Salif Sadio, chef du Front Nord du MFDC

Dernière mise à jour : 27 févr. 2020


Considéré comme l’éternel rebelle, Salif Sadio est l’un des chefs du MFDC les plus radicaux. Leader du Front Sud oriental au début il finira dans le nord. Le chef de la faction sud s’était établi dans son quartier général de Kassolole et était à la tête d’un nombre important de maquisards. Plus tard il retranchera dans sa base à hauteur d’Ingoré. A partir de son Front Sud, il avait établi des connexions avec d’autres leaders de groupes tels que celui sous le commandement d’Ousmane Goudiaby, qui régnait au nord entre Diouloulou et la frontière de la Gambie et celui d’Ebadiouti, qui opérait dans le secteur de Nyassia, dans la partie ouest de Ziguinchor. A la suite de ses intenses combats avec César Atoute Badiate qui le repoussa de son ancienne base de Kassolole, Salif Sadio s’installa à Baraka Mandiola. Là également, après la mort d’Assoumana Mané, l’armée Bissau-guinéenne qui ne supportait plus la montée en puissance de la faction armée qu’il commandait, lance une offensive pour chasser le contingent de son fief. Selon leral.net du vendredi 20 Juillet 2012, Sadio a fini par trouver refuge en territoire gambien, auprès de son ami Yaya Jammeh et a bénéficié du soutien de celui-ci. Il se créa alors dans ce pays une zone de repli pour l’entraînement de ses troupes et par laquelle se fait le trafic d’armes attesté par le cargo d’armes iranien capturé à Lagos.


Salif Sadio s’érige en héros national, sans doute le plus résolu à se battre pour l’indépendance de la Casamance. Il semble d’ailleurs être toujours fidèle à son idéologie séparatiste. Dans une interview accordée à RFI, il affirme : « Le droit immémorial de la Casamance à l’indépendance nationale, est un droit réel, absolu, inaliénable, imprescriptible, non négociable » (leral.net, idem). En vrai stratège, il semble être, de tout le maquis, celui qui a le plus donné du fer à tordre à l’armée sénégalaise.
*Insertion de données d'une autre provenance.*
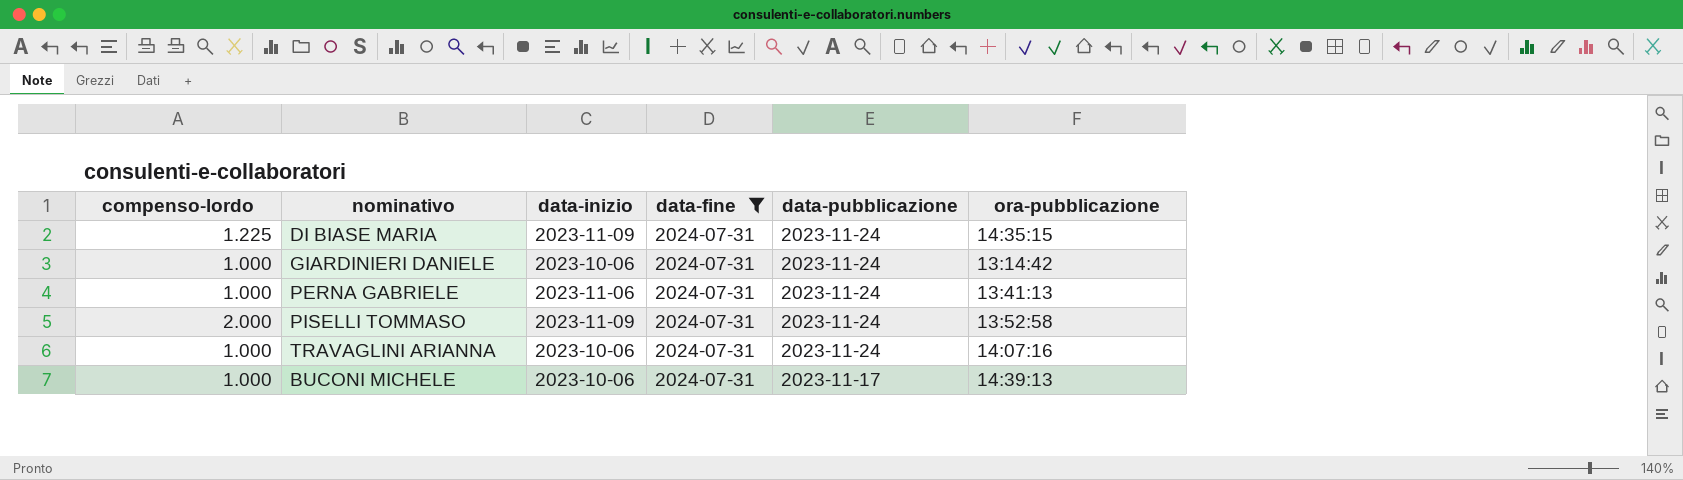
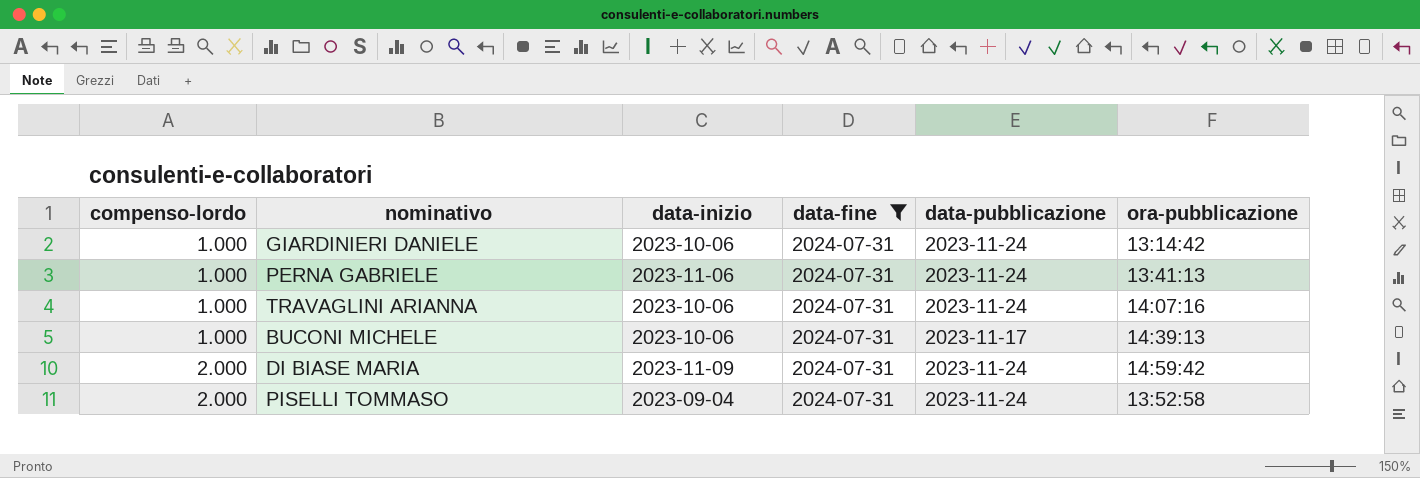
row order: data-pubblicazione descending -> compenso-lordo ascending
DI BIASE MARIA | compenso-lordo: 1.225 -> 2.000
DI BIASE MARIA | ora-pubblicazione: 14:35:15 -> 14:59:42
PISELLI TOMMASO | data-inizio: 2023-11-09 -> 2023-09-04

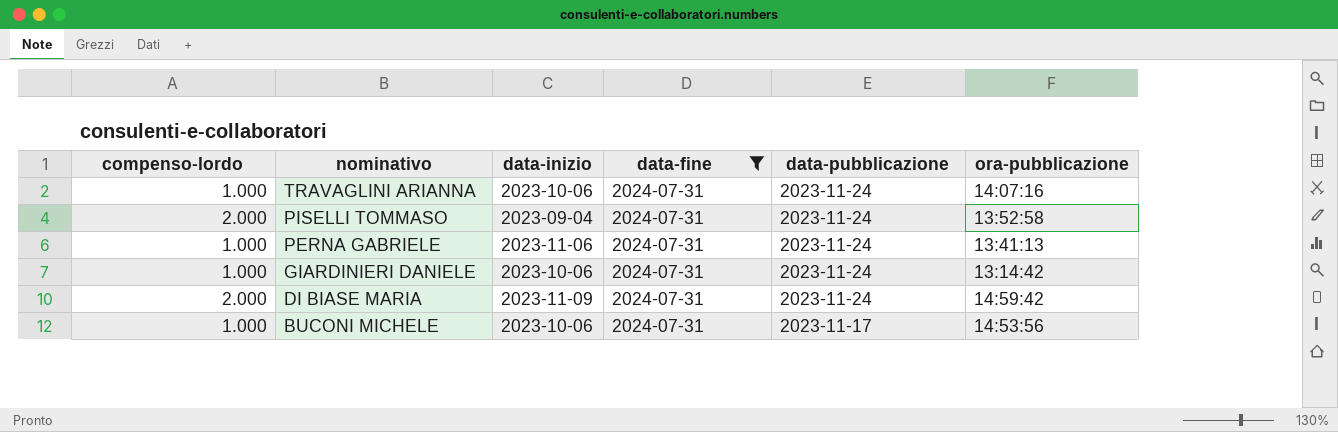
row order: compenso-lordo ascending -> nominativo descending
BUCONI MICHELE | ora-pubblicazione: 14:39:13 -> 14:53:56

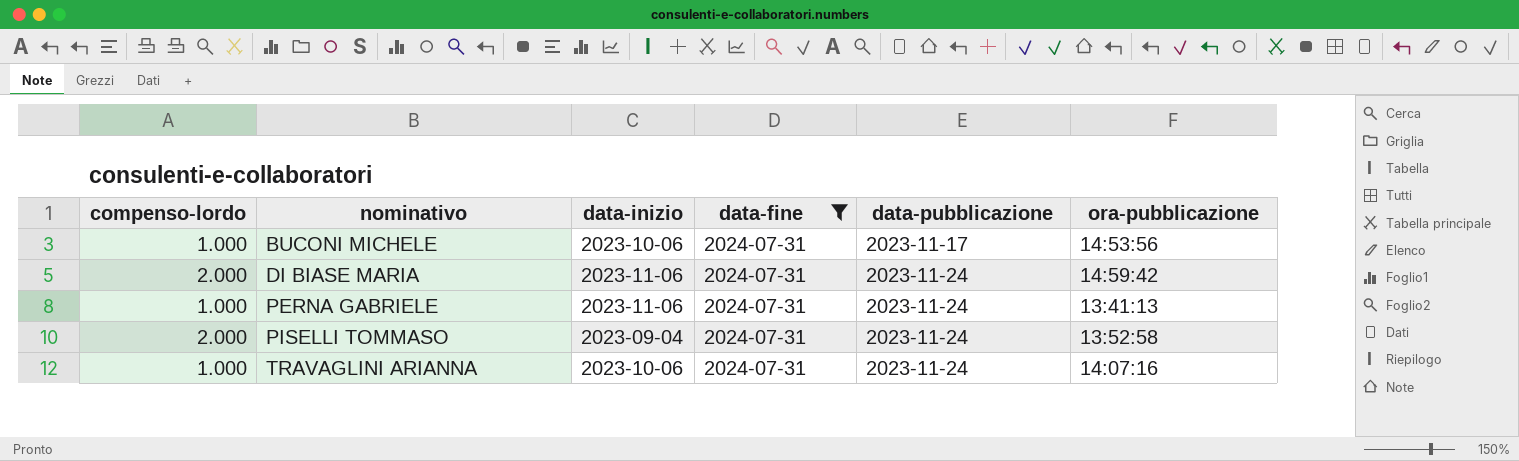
row order: nominativo descending -> nominativo ascending
row GIARDINIERI DANIELE: 1.000 | 2023-10-06 | 2024-07-31 | 2023-11-24 | 13:14:42 -> none
DI BIASE MARIA | data-inizio: 2023-11-09 -> 2023-11-06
Salif Sadio, Head of the MFDC North Front


Considered as the eternal rebel, Salif Sadio is one of the most radical leaders of the MFDC. Leader of the Eastern South Front at first it will finish in the north. The leader of the southern faction had settled in his headquarters in Kassolole and was at the head of a large number of guerrillas. Later it will cut off in its base at the height of Ingoré. From his Southern Front, he had established connections with other leaders of groups such as the one under the command of Ousmane Goudiaby, who reigned in the north between Dioulou and the border of Gambia and that of Ebadiouti, which operated in the Nyassia sector, in the western part of Ziguinchor. As a result of his intense fights with Caesar Atoute Badiate who pushed him away from his former base in Kassolole, Salif Sadio settled in Baraka Mandiola. Here too, after the death of Assoumana Mané, the Bissau-Guinean army, which no longer supported the rise in power of the armed faction he commanded, launched an offensive to drive the contingent out of its fief. According to leral.net of Friday 20 July 2012, Sadio ended up finding refuge in Gambian territory, with his friend Yaya Jammeh and benefited from his support. It then created a retreat zone in this country for the training of its troops and through which the arms traffic attested by the Iranian arms cargo captured in Lagos is carried out.


Salif Sadio sets himself up as a national hero, probably the most determined to fight for the independence of the Casamance. He always seems to be faithful to his separatist ideology. In an interview with RFI, he states: «Casamance’s immemorial right to national independence is a real, absolute, inalienable, imprescriptible, non-negotiable right» (leral.net, idem). As a real strategist, he seems to be, of all the maquis, the one who gave the most iron to twist the Senegalese army.